* _Task to carry out_: Return the data exactly, apart from leaving out the pictures.

* _Data extracts_:
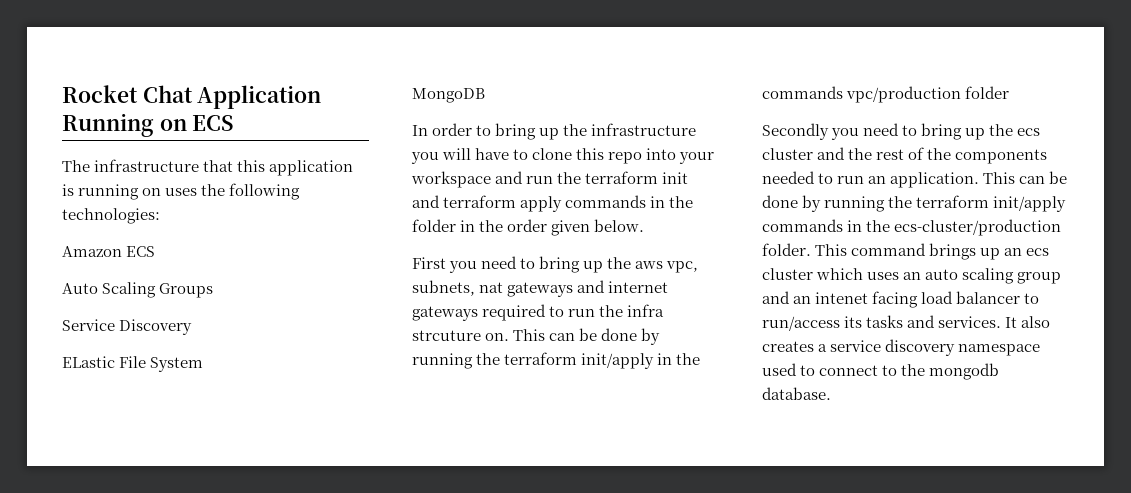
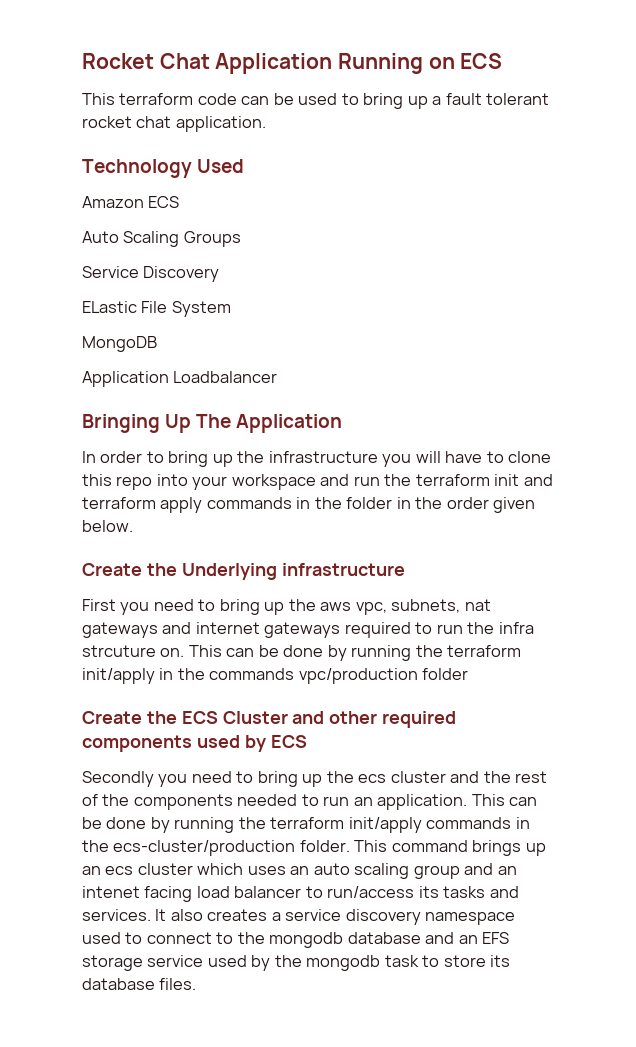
[62,159,354,176] [62,183,301,200] [62,208,160,224] The infrastructure that this application is running on uses the following technologies: -> [82,93,550,109] [82,116,266,132] [82,159,245,178] This terraform code can be used to bring up a fault tolerant rocket chat application. // Technology Used
(485, 95) none -> [82,371,278,387] [82,414,343,433] // Application Loadbalancer // Bringing Up The Application
(645, 225) none -> [82,563,405,580] // Create the Underlying infrastructure
(1010, 92) none -> [82,711,457,728] [82,735,307,752] // Create the ECS Cluster and other required components used by ECS
[762,387,831,400] database. -> [347,932,510,944] [82,955,511,971] [82,978,197,990] database and an EFS storage service used by the mongodb task to store its database files.

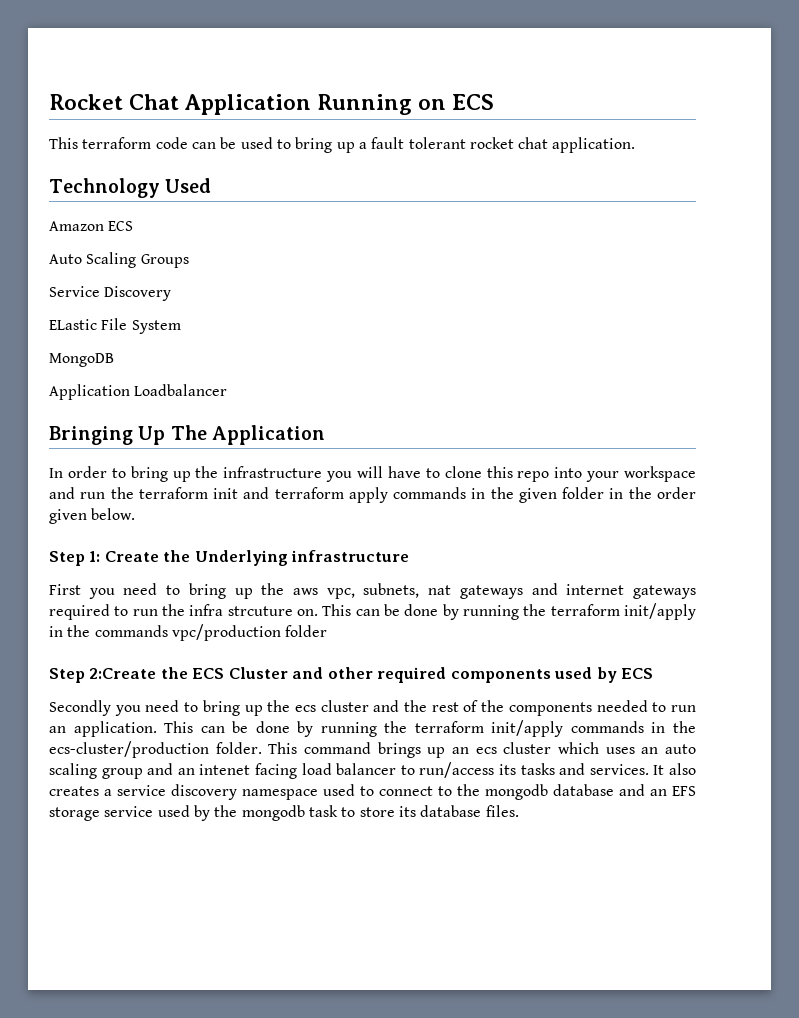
(342, 503) none -> [518,488,557,503] given
(133, 526) none -> [49,551,101,566] Step 1:
[82,711,142,724] Create -> [49,668,157,683] Step 2:Create

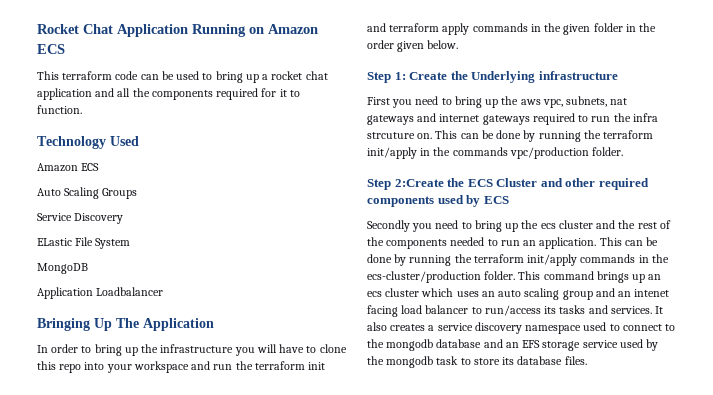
(447, 104) none -> [268,24,318,34] Amazon
[371,137,636,153] fault tolerant rocket chat application. -> [271,71,328,80] [37,88,300,100] [37,105,82,114] rocket chat application and all the components required for it to function.
[285,625,328,637] folder -> [592,147,624,156] folder.

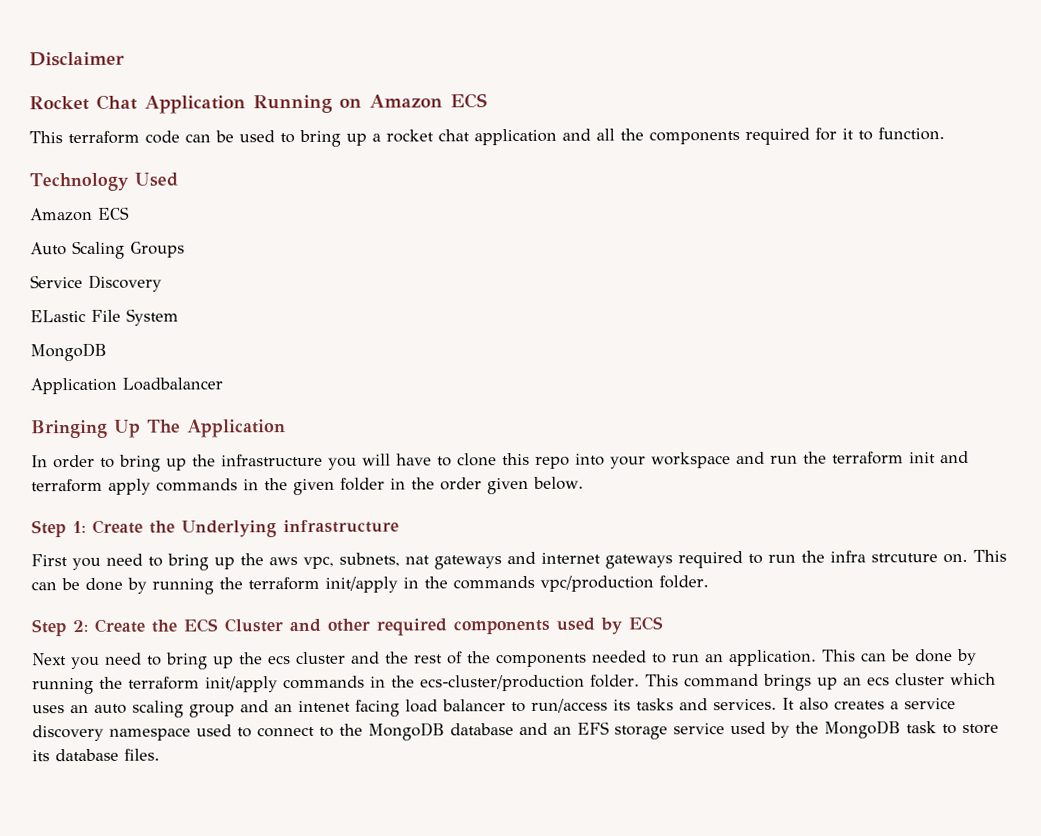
(37, 29) none -> [29,51,125,67] Disclaimer //
[394,179,444,187] 2:Create -> [72,618,145,633] 2: Create
[367,220,410,232] Secondly -> [32,653,67,666] Next
[386,339,434,351] mongodb -> [368,722,445,741] MongoDB
[386,356,434,368] mongodb -> [824,720,901,739] MongoDB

* _Task result_:
[62,159,354,176] [62,183,301,200] [62,208,160,224] The infrastructure that this application is running on uses the following technologies: -> [82,93,550,109] [82,116,266,132] [82,159,245,178] This terraform code can be used to bring up a fault tolerant rocket chat application. // Technology Used
(485, 95) none -> [82,371,278,387] [82,414,343,433] // Application Loadbalancer // Bringing Up The Application
(645, 225) none -> [82,563,405,580] // Create the Underlying infrastructure
(1010, 92) none -> [82,711,457,728] [82,735,307,752] // Create the ECS Cluster and other required components used by ECS
[762,387,831,400] database. -> [347,932,510,944] [82,955,511,971] [82,978,197,990] database and an EFS storage service used by the mongodb task to store its database files.

(342, 503) none -> [518,488,557,503] given
(133, 526) none -> [49,551,101,566] Step 1:
[82,711,142,724] Create -> [49,668,157,683] Step 2:Create

(447, 104) none -> [268,24,318,34] Amazon
[371,137,636,153] fault tolerant rocket chat application. -> [271,71,328,80] [37,88,300,100] [37,105,82,114] rocket chat application and all the components required for it to function.
[285,625,328,637] folder -> [592,147,624,156] folder.

(37, 29) none -> [29,51,125,67] Disclaimer //
[394,179,444,187] 2:Create -> [72,618,145,633] 2: Create
[367,220,410,232] Secondly -> [32,653,67,666] Next
[386,339,434,351] mongodb -> [368,722,445,741] MongoDB
[386,356,434,368] mongodb -> [824,720,901,739] MongoDB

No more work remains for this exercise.